I want to help design and develop a PvE-focused, solo-friendly, sandpark MMO which combines crafting, monster hunting, and story. So PM me if you are starting one.
Communities started to go downhill when WoW launched, not when f2p was introduced...... It changed the landscape from having to work together to I gotta get mine and quick.
Lastly, gearing up is a progressive act. People get to end game gear by progressing through the content. You don't go from Normal Dungeon Gear to Mythic Raid gear. You work through it. This takes time.

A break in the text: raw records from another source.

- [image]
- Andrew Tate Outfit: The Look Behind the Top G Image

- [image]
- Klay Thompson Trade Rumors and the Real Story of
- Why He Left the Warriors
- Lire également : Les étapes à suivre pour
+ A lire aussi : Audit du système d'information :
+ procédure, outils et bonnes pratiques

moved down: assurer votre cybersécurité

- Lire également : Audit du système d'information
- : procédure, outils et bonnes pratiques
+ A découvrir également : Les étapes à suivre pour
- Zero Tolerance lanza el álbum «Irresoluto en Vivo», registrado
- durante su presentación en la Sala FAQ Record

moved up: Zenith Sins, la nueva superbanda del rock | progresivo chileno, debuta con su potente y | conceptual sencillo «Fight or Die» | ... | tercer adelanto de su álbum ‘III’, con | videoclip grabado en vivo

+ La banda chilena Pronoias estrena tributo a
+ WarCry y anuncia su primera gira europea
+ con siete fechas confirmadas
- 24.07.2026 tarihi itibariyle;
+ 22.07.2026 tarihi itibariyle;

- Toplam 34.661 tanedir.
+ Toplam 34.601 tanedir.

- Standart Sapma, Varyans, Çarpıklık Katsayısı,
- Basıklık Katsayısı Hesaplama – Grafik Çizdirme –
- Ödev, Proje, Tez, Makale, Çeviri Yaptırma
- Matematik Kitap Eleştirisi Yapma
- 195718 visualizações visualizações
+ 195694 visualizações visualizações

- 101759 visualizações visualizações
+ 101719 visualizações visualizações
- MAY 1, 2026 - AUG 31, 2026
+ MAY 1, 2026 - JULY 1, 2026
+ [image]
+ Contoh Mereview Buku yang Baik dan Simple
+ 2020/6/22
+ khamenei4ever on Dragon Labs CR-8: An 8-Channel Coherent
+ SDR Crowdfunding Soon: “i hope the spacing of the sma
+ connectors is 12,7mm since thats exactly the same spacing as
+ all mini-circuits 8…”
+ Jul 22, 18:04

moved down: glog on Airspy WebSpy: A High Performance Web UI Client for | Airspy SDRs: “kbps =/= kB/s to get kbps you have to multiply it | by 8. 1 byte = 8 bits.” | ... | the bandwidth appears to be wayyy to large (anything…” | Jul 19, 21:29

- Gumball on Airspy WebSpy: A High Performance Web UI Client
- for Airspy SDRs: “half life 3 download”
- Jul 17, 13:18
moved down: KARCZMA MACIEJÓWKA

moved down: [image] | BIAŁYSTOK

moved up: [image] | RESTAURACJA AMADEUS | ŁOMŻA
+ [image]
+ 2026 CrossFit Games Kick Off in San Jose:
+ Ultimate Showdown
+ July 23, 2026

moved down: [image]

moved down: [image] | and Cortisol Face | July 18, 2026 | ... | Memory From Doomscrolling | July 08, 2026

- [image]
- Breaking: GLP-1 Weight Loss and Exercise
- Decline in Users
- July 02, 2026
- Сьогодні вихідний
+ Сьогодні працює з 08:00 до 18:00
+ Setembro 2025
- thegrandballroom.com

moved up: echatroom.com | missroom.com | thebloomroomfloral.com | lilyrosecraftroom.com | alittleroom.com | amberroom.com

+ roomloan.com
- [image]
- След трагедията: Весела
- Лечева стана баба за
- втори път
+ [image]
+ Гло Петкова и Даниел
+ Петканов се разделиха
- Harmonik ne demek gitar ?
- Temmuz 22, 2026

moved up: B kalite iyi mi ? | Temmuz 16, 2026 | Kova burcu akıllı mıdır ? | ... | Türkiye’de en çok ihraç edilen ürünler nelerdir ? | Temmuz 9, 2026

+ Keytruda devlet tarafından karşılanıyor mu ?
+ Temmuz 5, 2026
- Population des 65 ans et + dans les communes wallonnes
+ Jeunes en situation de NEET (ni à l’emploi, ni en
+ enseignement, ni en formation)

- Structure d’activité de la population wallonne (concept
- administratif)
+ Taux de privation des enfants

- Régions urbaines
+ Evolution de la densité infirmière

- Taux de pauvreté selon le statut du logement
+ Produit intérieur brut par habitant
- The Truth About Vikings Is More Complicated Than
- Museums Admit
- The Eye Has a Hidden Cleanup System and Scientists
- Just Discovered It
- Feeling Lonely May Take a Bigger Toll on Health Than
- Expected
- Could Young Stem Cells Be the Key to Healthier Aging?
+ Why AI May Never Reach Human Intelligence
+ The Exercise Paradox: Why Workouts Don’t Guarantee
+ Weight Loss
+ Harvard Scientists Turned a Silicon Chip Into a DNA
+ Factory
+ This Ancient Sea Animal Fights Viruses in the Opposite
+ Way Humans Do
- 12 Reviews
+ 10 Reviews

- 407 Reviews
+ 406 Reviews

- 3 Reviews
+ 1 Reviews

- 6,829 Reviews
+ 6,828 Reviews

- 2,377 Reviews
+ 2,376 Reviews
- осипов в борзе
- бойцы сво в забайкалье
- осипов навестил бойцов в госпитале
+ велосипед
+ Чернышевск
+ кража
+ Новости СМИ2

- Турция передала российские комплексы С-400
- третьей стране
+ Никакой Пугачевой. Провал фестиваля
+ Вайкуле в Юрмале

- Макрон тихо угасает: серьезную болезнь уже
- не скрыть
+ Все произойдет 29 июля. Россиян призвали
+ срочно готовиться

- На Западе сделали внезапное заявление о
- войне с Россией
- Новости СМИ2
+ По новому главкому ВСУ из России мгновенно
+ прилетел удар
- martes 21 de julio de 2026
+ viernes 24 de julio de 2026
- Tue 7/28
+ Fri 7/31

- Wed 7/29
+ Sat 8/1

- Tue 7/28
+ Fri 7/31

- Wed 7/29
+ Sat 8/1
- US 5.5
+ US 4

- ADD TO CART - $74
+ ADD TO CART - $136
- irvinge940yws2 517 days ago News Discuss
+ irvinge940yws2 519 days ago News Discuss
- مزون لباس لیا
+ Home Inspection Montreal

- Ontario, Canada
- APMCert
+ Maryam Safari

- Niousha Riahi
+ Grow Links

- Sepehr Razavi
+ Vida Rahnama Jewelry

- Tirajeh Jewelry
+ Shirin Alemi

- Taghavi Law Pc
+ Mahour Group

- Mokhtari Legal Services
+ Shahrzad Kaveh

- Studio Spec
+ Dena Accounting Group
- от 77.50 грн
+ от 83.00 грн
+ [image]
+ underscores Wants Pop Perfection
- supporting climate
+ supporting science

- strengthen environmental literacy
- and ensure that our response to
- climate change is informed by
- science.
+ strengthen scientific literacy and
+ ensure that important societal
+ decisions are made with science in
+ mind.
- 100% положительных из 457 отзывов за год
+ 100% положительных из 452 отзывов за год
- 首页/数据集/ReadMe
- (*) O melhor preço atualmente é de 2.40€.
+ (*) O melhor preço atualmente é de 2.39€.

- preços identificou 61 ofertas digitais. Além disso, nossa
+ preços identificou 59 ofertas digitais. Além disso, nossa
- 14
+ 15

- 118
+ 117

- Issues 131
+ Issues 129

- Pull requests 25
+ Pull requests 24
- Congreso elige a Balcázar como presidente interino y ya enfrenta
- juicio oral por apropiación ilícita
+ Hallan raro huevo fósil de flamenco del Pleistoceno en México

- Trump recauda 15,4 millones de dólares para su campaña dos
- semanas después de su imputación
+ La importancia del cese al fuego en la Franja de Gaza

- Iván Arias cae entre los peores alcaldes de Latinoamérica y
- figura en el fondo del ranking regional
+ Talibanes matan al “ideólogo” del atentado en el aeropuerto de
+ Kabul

It is disheartening to see how so many people (no one here in particular) complain about how "easy and fast" MMORPGs make things like leveling and gearing up, and then complain that they have to take their time and actually progress in terms of itemization to participate in end-game activities.
I feel like a lot of the community wants their cake and to eat it, too.
They want the nostalgic "slow pace," but they also want all things to be viable for them at all times. That is not how any RPG game works, unless you're playing with cards.
But this is only one way of progressing raiding, right?
I've never been a "raider" as those get way too chaotic for my tastes. And there does need to be ways for players to "qualify" for raids. It's just that gear is easily (no chat/character interaction required) checked in WoW. A character's level is usually also easily checked without any interaction.
I don't think many players want "easy-peasey" raiding, just a bit of respect or roleplay. I could be wrong, of course.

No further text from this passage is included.